The claim lands in a part of technology now constrained by heat. The International Energy Agency says data centres and data transmission networks each account for about 1% to 1.5% of global electricity use, and global internet traffic has expanded 25-fold since 2010. As chips get faster and server rows get denser, the problem is not only keeping hardware alive. It is keeping it efficient enough to be built at scale.

Copper has long been the workhorse for moving heat away from electronics, with a thermal conductivity commonly cited at about 401 W/m·K. Diamond has been treated as the benchmark for extreme heat conduction, with high-quality material typically reported around 2,000 to 2,200 W/m·K. A material that outperforms copper by a factor of three does not make copper obsolete, but it does suggest a new lane for thermal design, one that could lower cooling costs, reduce energy waste and improve the durability of components under heavy load.

AI-generated illustration
AI-generated illustration

The scientific significance goes beyond engineering. A result this strong raises basic questions about how heat moves through solids, which is why the finding was framed not just as a materials advance but as a challenge to fundamental physics. That matters because thermal bottlenecks increasingly shape what can be built in semiconductors, cloud infrastructure and energy systems. Better heat flow can mean fewer hot spots, steadier performance and longer component life, all of which translate into lower operating costs and less strain on power-hungry digital infrastructure.
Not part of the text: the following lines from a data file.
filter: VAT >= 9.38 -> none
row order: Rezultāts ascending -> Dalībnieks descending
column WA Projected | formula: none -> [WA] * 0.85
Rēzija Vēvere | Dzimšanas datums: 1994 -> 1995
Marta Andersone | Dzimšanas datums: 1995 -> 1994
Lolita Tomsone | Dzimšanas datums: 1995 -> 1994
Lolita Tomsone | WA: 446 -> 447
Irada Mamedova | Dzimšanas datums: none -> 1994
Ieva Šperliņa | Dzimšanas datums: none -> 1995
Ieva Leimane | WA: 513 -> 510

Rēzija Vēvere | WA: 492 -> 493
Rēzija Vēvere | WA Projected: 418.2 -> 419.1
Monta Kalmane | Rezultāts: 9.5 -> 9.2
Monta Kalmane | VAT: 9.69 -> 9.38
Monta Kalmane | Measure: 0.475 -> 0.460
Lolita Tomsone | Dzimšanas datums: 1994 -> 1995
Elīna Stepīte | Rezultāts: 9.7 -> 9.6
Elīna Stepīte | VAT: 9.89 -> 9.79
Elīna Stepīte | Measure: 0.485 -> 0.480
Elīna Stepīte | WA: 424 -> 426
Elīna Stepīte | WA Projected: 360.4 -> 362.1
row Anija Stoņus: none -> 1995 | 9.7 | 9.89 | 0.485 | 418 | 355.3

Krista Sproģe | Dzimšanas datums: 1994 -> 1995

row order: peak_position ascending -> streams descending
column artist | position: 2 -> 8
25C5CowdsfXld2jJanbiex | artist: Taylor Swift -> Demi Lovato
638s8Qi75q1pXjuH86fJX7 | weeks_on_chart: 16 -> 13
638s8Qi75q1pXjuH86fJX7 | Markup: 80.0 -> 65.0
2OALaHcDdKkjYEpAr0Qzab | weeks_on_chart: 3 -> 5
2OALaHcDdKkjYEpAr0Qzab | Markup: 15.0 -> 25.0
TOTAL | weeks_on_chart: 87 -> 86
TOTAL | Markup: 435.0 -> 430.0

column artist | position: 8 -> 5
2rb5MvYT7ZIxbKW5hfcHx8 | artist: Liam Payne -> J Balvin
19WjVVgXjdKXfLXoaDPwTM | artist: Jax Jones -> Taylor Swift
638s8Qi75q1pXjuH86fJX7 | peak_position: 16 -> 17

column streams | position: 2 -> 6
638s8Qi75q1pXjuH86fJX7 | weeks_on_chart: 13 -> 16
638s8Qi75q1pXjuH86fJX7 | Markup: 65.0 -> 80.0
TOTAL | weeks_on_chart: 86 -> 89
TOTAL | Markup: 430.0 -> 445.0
There is still a long path from a striking measurement to a commercial material. Related research has already shown that unusual structures can beat copper in thin films and under special conditions, including a 2025 report on niobium phosphide films thinner than 5 nanometers and a 2025 report on boron arsenide crystals exceeding 2,100 W/mK at room temperature. Those findings reinforce the same point: heat transport can behave in unexpected ways, especially at small scales. The next tests will determine whether this new contender can be replicated, manufactured and integrated into real devices, where the market value will be measured not in headlines but in cooler chips, cleaner grids and less wasted electricity.